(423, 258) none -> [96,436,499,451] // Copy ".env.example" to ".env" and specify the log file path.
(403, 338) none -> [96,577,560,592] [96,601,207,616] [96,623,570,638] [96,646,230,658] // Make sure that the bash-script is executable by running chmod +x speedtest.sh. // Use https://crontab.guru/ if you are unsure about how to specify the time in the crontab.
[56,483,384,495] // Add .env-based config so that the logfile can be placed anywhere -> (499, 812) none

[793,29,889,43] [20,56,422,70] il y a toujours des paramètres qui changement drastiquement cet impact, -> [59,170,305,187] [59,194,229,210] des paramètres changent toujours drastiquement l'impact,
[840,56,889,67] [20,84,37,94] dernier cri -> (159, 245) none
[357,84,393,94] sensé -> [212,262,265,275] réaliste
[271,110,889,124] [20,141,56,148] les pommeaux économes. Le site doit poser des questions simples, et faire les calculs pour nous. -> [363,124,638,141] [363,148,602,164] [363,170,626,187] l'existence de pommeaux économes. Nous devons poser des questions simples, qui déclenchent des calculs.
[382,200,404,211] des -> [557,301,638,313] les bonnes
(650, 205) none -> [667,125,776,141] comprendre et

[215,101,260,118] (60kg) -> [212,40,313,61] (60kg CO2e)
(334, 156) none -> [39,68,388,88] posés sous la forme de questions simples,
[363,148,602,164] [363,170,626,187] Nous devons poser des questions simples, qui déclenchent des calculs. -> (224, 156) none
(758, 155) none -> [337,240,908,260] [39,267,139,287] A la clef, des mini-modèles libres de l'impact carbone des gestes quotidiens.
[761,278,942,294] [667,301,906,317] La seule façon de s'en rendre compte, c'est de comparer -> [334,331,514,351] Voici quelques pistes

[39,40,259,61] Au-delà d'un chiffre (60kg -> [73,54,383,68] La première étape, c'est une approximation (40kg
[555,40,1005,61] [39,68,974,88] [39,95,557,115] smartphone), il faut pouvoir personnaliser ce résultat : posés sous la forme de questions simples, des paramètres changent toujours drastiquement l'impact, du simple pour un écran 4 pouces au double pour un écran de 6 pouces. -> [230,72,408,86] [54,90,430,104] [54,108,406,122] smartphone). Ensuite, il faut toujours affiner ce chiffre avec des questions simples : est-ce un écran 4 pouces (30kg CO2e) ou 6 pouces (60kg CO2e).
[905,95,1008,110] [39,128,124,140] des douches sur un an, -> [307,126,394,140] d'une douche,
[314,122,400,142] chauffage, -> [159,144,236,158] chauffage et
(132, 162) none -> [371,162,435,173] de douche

——————

## Your objective
Exactly as they stand above, write out all the entries again.

## Solved problem
(423, 258) none -> [96,436,499,451] // Copy ".env.example" to ".env" and specify the log file path.
(403, 338) none -> [96,577,560,592] [96,601,207,616] [96,623,570,638] [96,646,230,658] // Make sure that the bash-script is executable by running chmod +x speedtest.sh. // Use https://crontab.guru/ if you are unsure about how to specify the time in the crontab.
[56,483,384,495] // Add .env-based config so that the logfile can be placed anywhere -> (499, 812) none

[793,29,889,43] [20,56,422,70] il y a toujours des paramètres qui changement drastiquement cet impact, -> [59,170,305,187] [59,194,229,210] des paramètres changent toujours drastiquement l'impact,
[840,56,889,67] [20,84,37,94] dernier cri -> (159, 245) none
[357,84,393,94] sensé -> [212,262,265,275] réaliste
[271,110,889,124] [20,141,56,148] les pommeaux économes. Le site doit poser des questions simples, et faire les calculs pour nous. -> [363,124,638,141] [363,148,602,164] [363,170,626,187] l'existence de pommeaux économes. Nous devons poser des questions simples, qui déclenchent des calculs.
[382,200,404,211] des -> [557,301,638,313] les bonnes
(650, 205) none -> [667,125,776,141] comprendre et

[215,101,260,118] (60kg) -> [212,40,313,61] (60kg CO2e)
(334, 156) none -> [39,68,388,88] posés sous la forme de questions simples,
[363,148,602,164] [363,170,626,187] Nous devons poser des questions simples, qui déclenchent des calculs. -> (224, 156) none
(758, 155) none -> [337,240,908,260] [39,267,139,287] A la clef, des mini-modèles libres de l'impact carbone des gestes quotidiens.
[761,278,942,294] [667,301,906,317] La seule façon de s'en rendre compte, c'est de comparer -> [334,331,514,351] Voici quelques pistes

[39,40,259,61] Au-delà d'un chiffre (60kg -> [73,54,383,68] La première étape, c'est une approximation (40kg
[555,40,1005,61] [39,68,974,88] [39,95,557,115] smartphone), il faut pouvoir personnaliser ce résultat : posés sous la forme de questions simples, des paramètres changent toujours drastiquement l'impact, du simple pour un écran 4 pouces au double pour un écran de 6 pouces. -> [230,72,408,86] [54,90,430,104] [54,108,406,122] smartphone). Ensuite, il faut toujours affiner ce chiffre avec des questions simples : est-ce un écran 4 pouces (30kg CO2e) ou 6 pouces (60kg CO2e).
[905,95,1008,110] [39,128,124,140] des douches sur un an, -> [307,126,394,140] d'une douche,
[314,122,400,142] chauffage, -> [159,144,236,158] chauffage et
(132, 162) none -> [371,162,435,173] de douche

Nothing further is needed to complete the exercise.